The area under the curve is often used as a figure of merit. The larger the area under the curve, the better the image is for detecting the signal (74). Curve B and C have lower areas under the curve, and this is visualised to the left in Figure 8 by more overlapping curves between sick and healthy in b) and c). Curve B and C may have the same area under the curve, but they are differently skewed. Curve B has higher sensitivity at high specificity while curve C has higher sensitivity at low specificity. At the point they cross they have the same sensitivity and specificity.

By changing the decision threshold of the test to the left, you will get less true and false positives and more false negatives. This will result in lower sensitivity and higher specificity, hence moving down the curve. The opposite happens if you increase the decision threshold. Depending on the indication of the test and if one of the tests must be chosen, high sensitivity or high specificity may be favorable. High sensitivity is important when the disease is life-threatening. The failure to not diagnose a patient with a disease could lead to that person s death. High specificity may be of higher importance when most of the patients are healthy, e.g. in screening. Here, false positive results will generate additional unnecessary tests and anxiety for the patient.

Because it is the detection of pathology which is scored, this method is often regarded as the gold standard. Still, this method cannot be generalized to other organs or examinations. Another disadvantage is that you need to know the ground truth, that is, if the pathology or lesion detected actually is present or not. In patients this can often be difficult or could be a very time- consuming process. Therefore, anthropomorphic image quality phantoms can be useful.

Visual grading

In visual grading images are graded to reflect the perceived image quality of anatomical structures or image quality parameters. Predetermined quality criteria which fit the evaluation objective and images are used, for example EU guidelines on quality criteria for computed tomography (85).

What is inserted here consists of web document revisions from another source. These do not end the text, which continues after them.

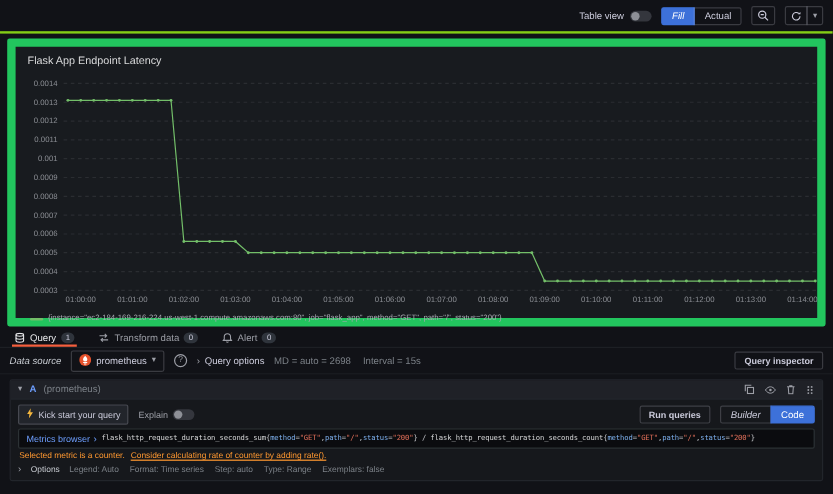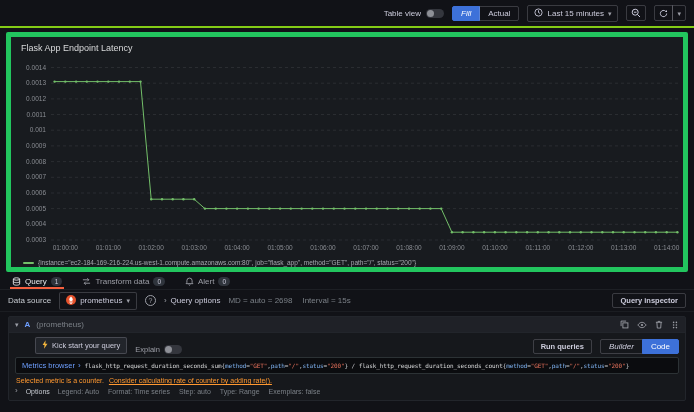"Last 15 minutes" button.timepicker { html: <button> <span><svg> <circle></circle> <path></path> </svg></span> <span>Last 15 minutes</span> <span>▾</span> </button> -> none }
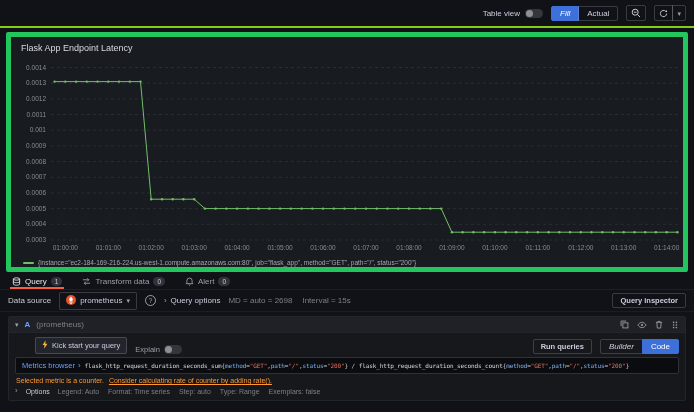"Flask App Endpoint Latency" .panel { border: 5px solid #22c55e -> 7px solid #22c55e }
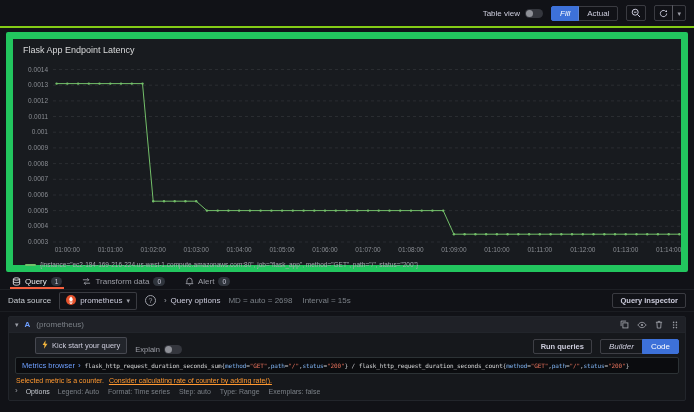"Data source" .ds-label { font-style: none -> italic }
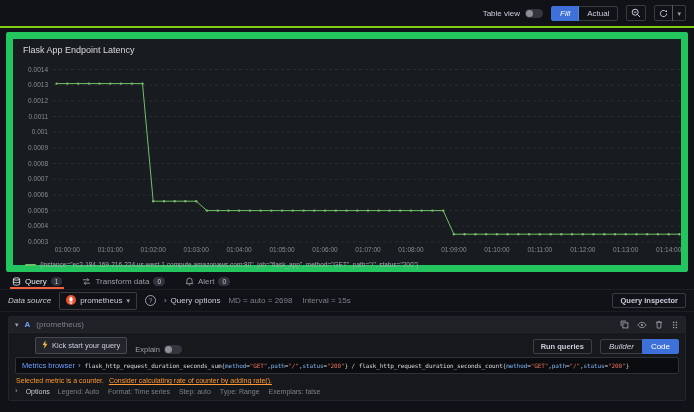"Kick start your query" .qtoolbar { align-items: flex-end -> center; margin-left: 20px -> none }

Normal structures are scored assuming this correlates with the visibility of pathology.

Evaluation of criteria can be performed in different ways. Image sets can be scored individually.

This makes analysis of the score easier, but it is more difficult for the interpreter to maintain a consistent scale across the whole reading process, and different readers may interpret the scale differentl As a res lt the importance of distinct definitions of the score increases e g non- diagnostic s diagnostic Incorporating training sets in the beginning of readings is vital to decrease the differences in how the scale is interpreted.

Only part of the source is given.